** DATA EXTRACTS follows **
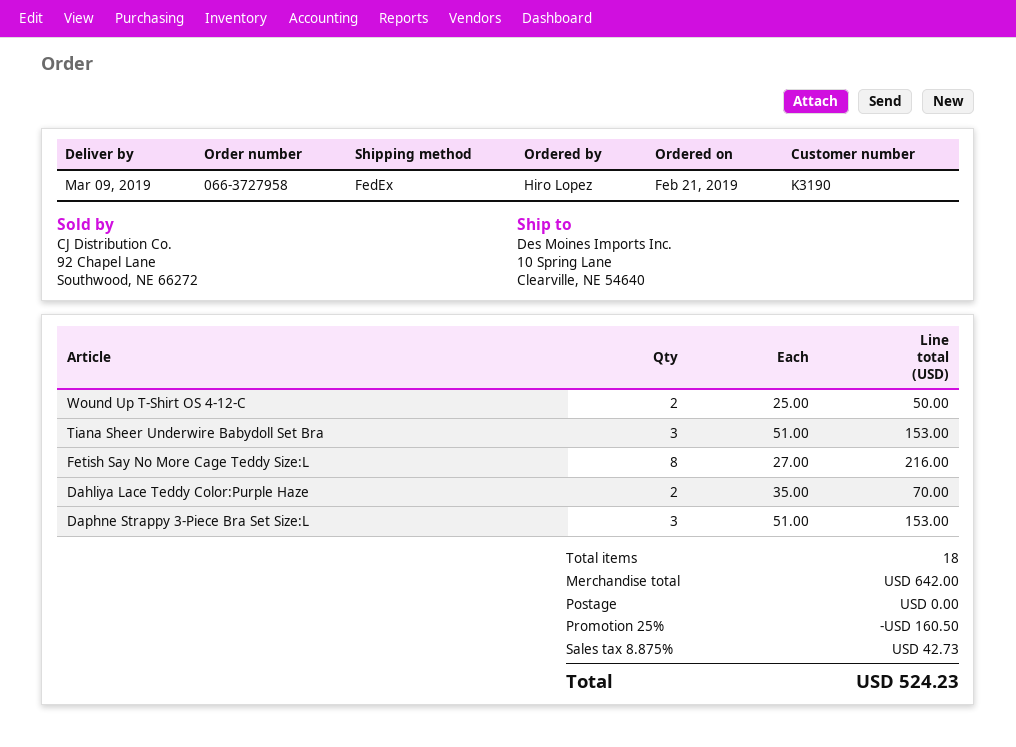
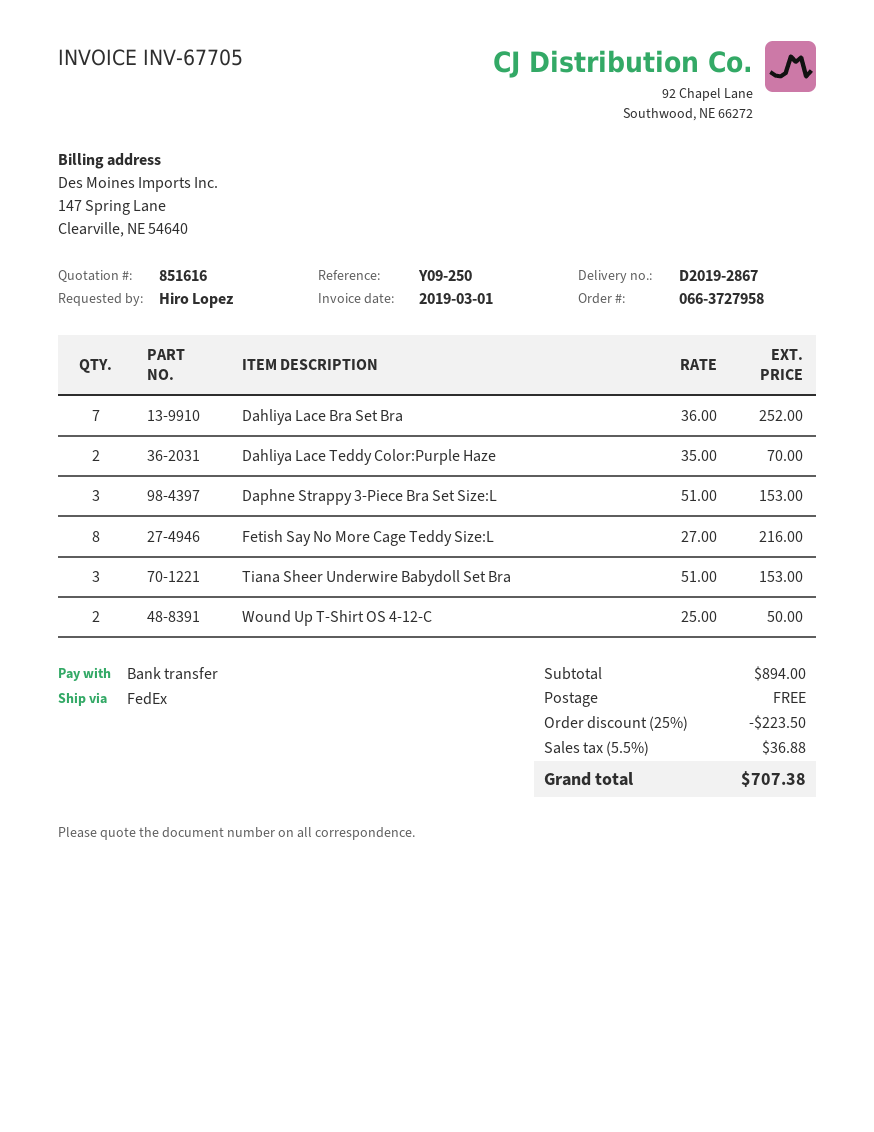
Dahliya Lace Bra Set Bra: none -> 7 x 36.00 = 252.00
subtotal: 642.00 -> 894.00
discount: 25% = 160.50 -> 25% = 223.50
tax: 8.875% = 42.73 -> 5.5% = 36.88
total: 524.23 -> 707.38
** End of DATA EXTRACTS **
WHAT THE EXERCISE ASKS:
Print the records above verbatim, pictures excluded.

REPLY TO THE TASK:
Dahliya Lace Bra Set Bra: none -> 7 x 36.00 = 252.00
subtotal: 642.00 -> 894.00
discount: 25% = 160.50 -> 25% = 223.50
tax: 8.875% = 42.73 -> 5.5% = 36.88
total: 524.23 -> 707.38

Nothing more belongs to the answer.